I have seen the healing hand of God
Reaching out and mending broken hearts
Taste and see the fullness of his peace
And hold on to what's being held out
The healing hand of God

I have touched the scars upon his hands to see if they were real
He has walked the road before me he knows just how i feel
When you feel there is not anyone who understands your pain
Just remember all of Jesus' suffering

Cast all your cares on Him for He cares for you
He's near to the broken and confused
By His stripes our spirit is renewed
So enter in the joy prepared for you.

June 24, 2010

uganda and worry

About a month ago I ordered a Uganda necklace. I ordered one for Stacie for her birthday and one for myself because I liked it. When I went home the next time my mom showed me the picture of our family's compassion child. Her name is Helen Buwala. She is from Uganda. What a God thing. Even though she might not ever know about the uganda necklaces I still thought it was very cool that I now have a reminder to pray for Helen and her family. Just one more way God is preparing my heart to go to Africa (eventually).

There is a lady who taught the women how to make the necklaces, her name is Katie. She has a blog and it is really powerful. Keep her in your prayers for sure. Check it out
here

For info about ordering the necklaces go here

I had a pretty discouraged day the other day. The end result of Mammalian really knocked me down. Because I couldn't pull 3 more points, I finished the semester with a 69.5 and no opportunity to round up (i tried). This meant that I have to take mammalian all over again in pharmacy school. I was already worried about how I would do and then this happened. most days I tell myself that God got me in and He will not fail me once I get there. But then there are the days that the enemy gets into my head and tells me that I cannot do it. I feel discouraged, scared, worried, angry, upset, stressed, and the list goes on.

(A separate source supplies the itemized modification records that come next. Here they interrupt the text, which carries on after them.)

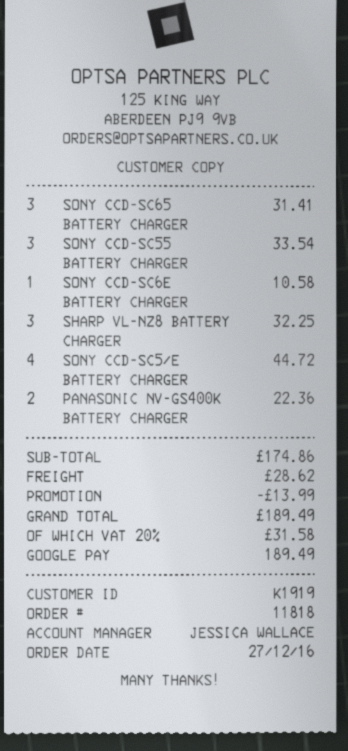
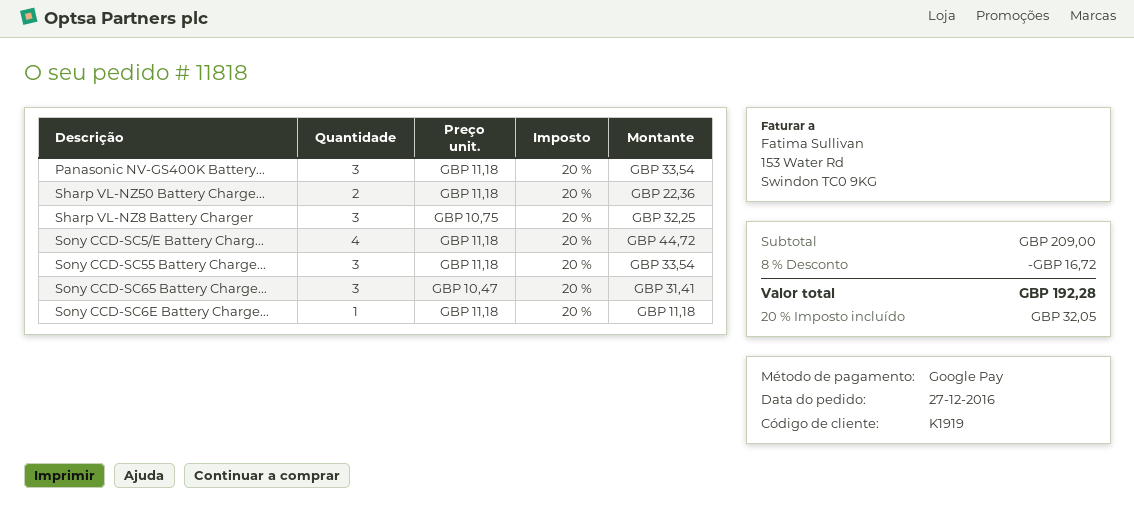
SONY CCD-SC6E BATTERY CHARGER: 1 for 10.58 -> 1 for 11.18
PANASONIC NV-GS400K BATTERY CHARGER: 2 for 22.36 -> 3 for 33.54
Sharp VL-NZ50 Battery Charge...: none -> 2 for 22.36
subtotal: 174.86 -> 209.00
discount: 13.99 -> 16.72
shipping: 28.62 -> none
tax: 20% = 31.58 -> 20% = 32.05
total: 189.49 -> 192.28

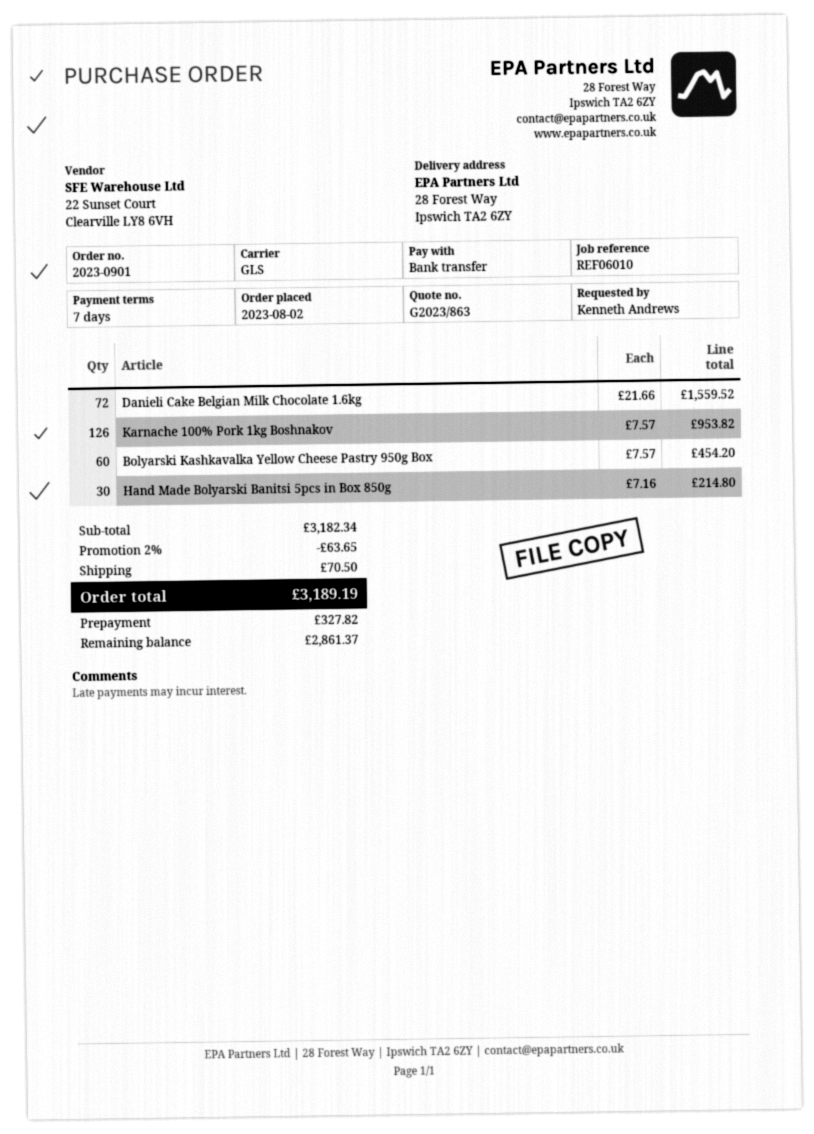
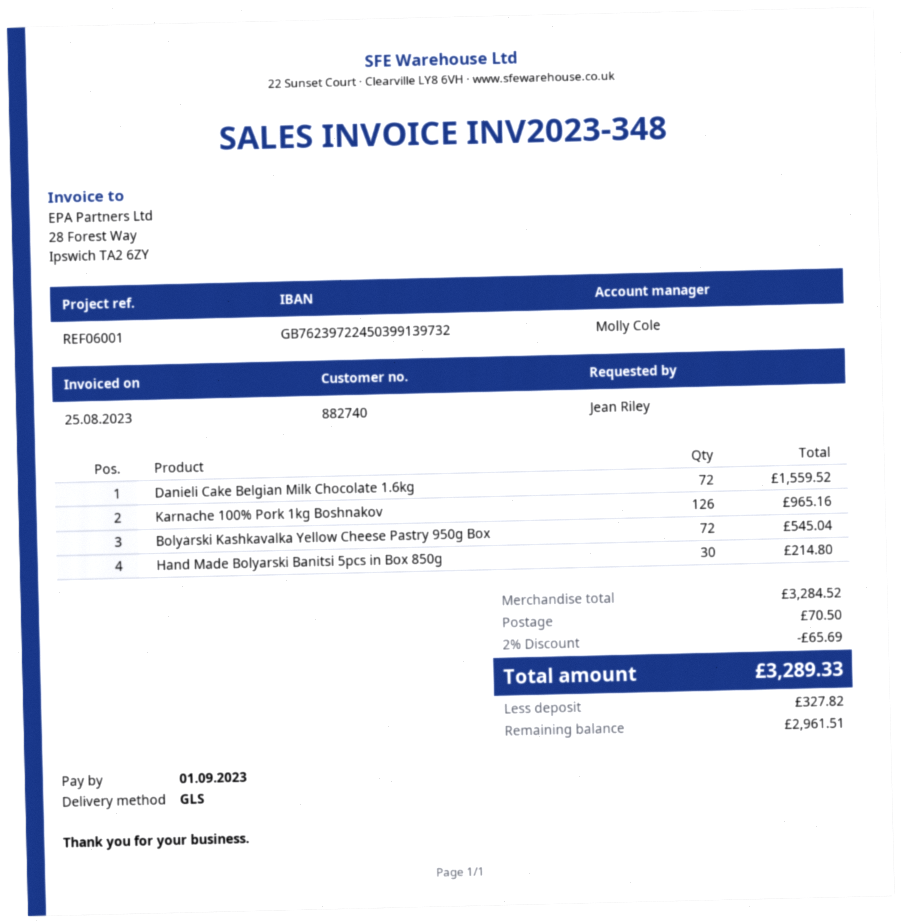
reference: REF06010 -> REF06001
ordered by: Kenneth Andrews -> Jean Riley
Karnache 100% Pork 1kg Boshnakov: 126 for 953.82 -> 126 for 965.16
Bolyarski Kashkavalka Yellow Cheese Pastry 950g Box: 60 for 454.20 -> 72 for 545.04
subtotal: 3182.34 -> 3284.52
discount: 2% = 63.65 -> 2% = 65.69
total: 3189.19 -> 3289.33
balance: 2861.37 -> 2961.51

It is on these days that I have to run from the devil and back into the refuge of Christ. Like I said...GOD got me in. I didn't get me in. If you know my GPA you would know for sure that I can't take the credit and I think that is how it should be. I can't help but to give Him all the glory for that. I didn't do it alone and I won't be doing it alone for the next 4 years either. Deuteronomy 31:8 says "The Lord himself goes before you and will be with you; He will never leave you nor forsake you. Do not be afraid; do not be discouraged." He will do what he promises and I have to trust that always. I cannot be afraid or discouraged. Romans 8:28 "And we know that all things work together for good to those who love God, to those who are called according to his purpose". He called me and He will help me through it. It will not be easy and the enemy will try to bring me down. But Christ is in control and there is so much peace in that knowledge.

June 14, 2010

change

2 days ago i went to my best friend's wedding. it was so beautiful. it was so much fun and sweet as could be. congratulations ashley and jared mills! after they get back from their honeymoon they're moving super far away to kansas city, missouri. although i am sad that i won't get to see her for quite a while, God has huge plans for them there. it got me thinking about change. everyone hates change. i like change most times but only when i want to change. God has other plans. he wants us to change when it is good for him and most often bad for us. we will try to resist but we have to have faith and know that God is who he says he is and that he will not fail us. 2 corinthians 3:18 says "so all of us that have had that veil removed can see and reflect the glory of the Lord. and the Lord--who is the spirit--makes us more and more like him as we are changed into his glorious image." we must change to be more and more like Christ. we live in a sinful world and what the world tells us we should do are not what the Lord tells us. so we must change. change our hearts, change our minds, change our actions. change. we can't be just living in the world. we must always be changing to be more like him and show him to the world that so desperately needs him and his love. embrace the change.